:: DATA SHOWN ::

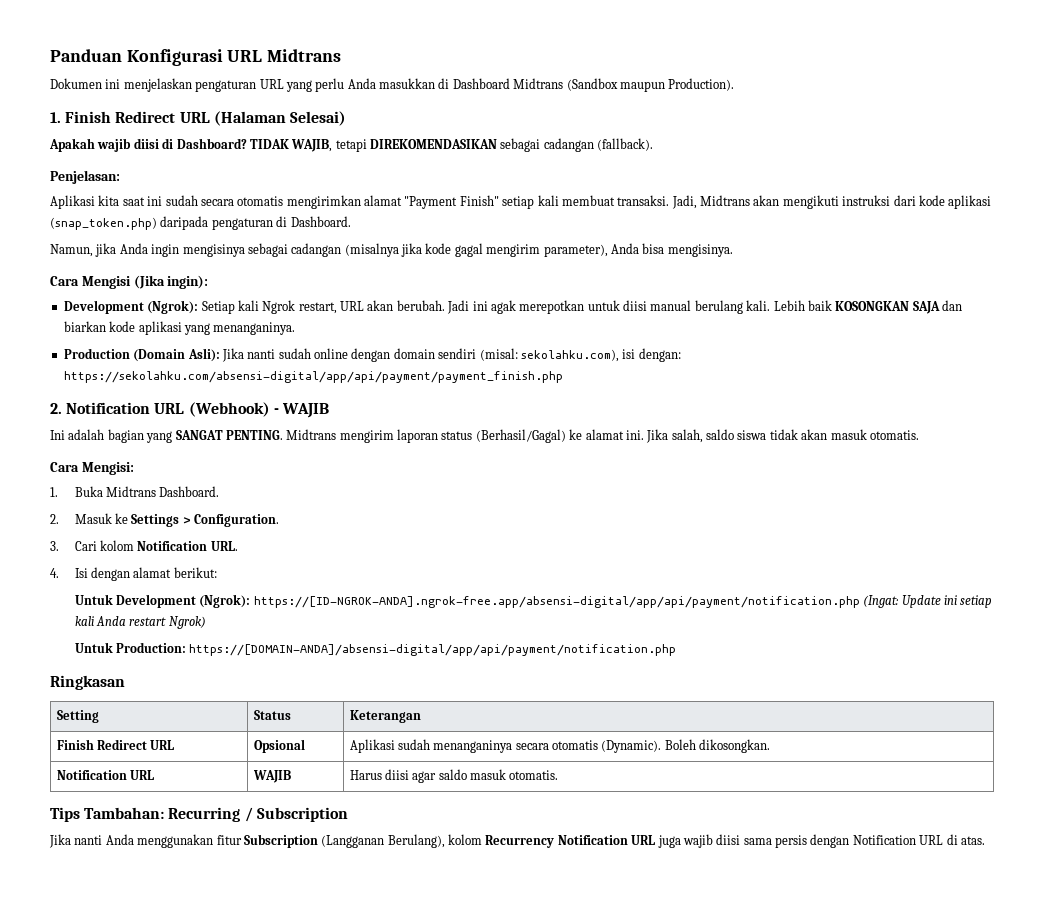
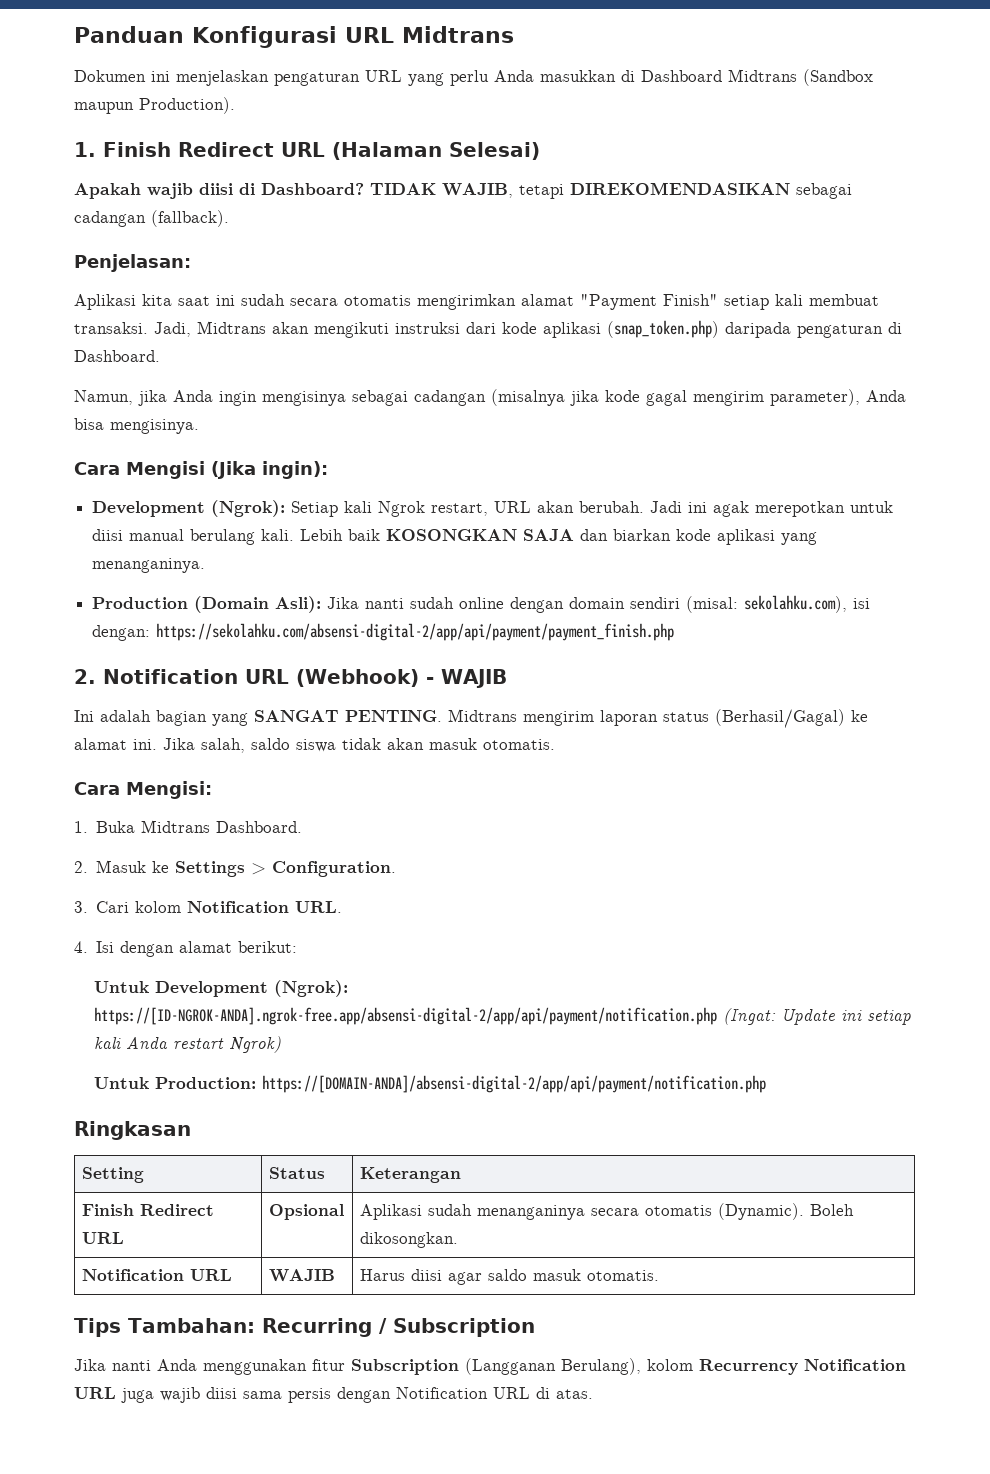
- Production (Domain Asli): Jika nanti sudah online dengan domain sendiri (misal: sekolahku.com), isi dengan: https://sekolahku.com/absensi-digital/app/api/payment/payment_finish.php
+ Production (Domain Asli): Jika nanti sudah online dengan domain sendiri (misal: sekolahku.com), isi dengan: https://sekolahku.com/absensi-digital-2/app/api/payment/payment_finish.php
- Untuk Development (Ngrok): https://[ID-NGROK-ANDA].ngrok-free.app/absensi-digital/app/api/payment/notification.php (Ingat: Update ini setiap kali Anda restart Ngrok)
+ Untuk Development (Ngrok): https://[ID-NGROK-ANDA].ngrok-free.app/absensi-digital-2/app/api/payment/notification.php (Ingat: Update ini setiap kali Anda restart Ngrok)
- Untuk Production: https://[DOMAIN-ANDA]/absensi-digital/app/api/payment/notification.php
+ Untuk Production: https://[DOMAIN-ANDA]/absensi-digital-2/app/api/payment/notification.php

:::

Pull out all lines of the data with the string "Update".

- Untuk Development (Ngrok): https://[ID-NGROK-ANDA].ngrok-free.app/absensi-digital/app/api/payment/notification.php (Ingat: Update ini setiap kali Anda restart Ngrok)
+ Untuk Development (Ngrok): https://[ID-NGROK-ANDA].ngrok-free.app/absensi-digital-2/app/api/payment/notification.php (Ingat: Update ini setiap kali Anda restart Ngrok)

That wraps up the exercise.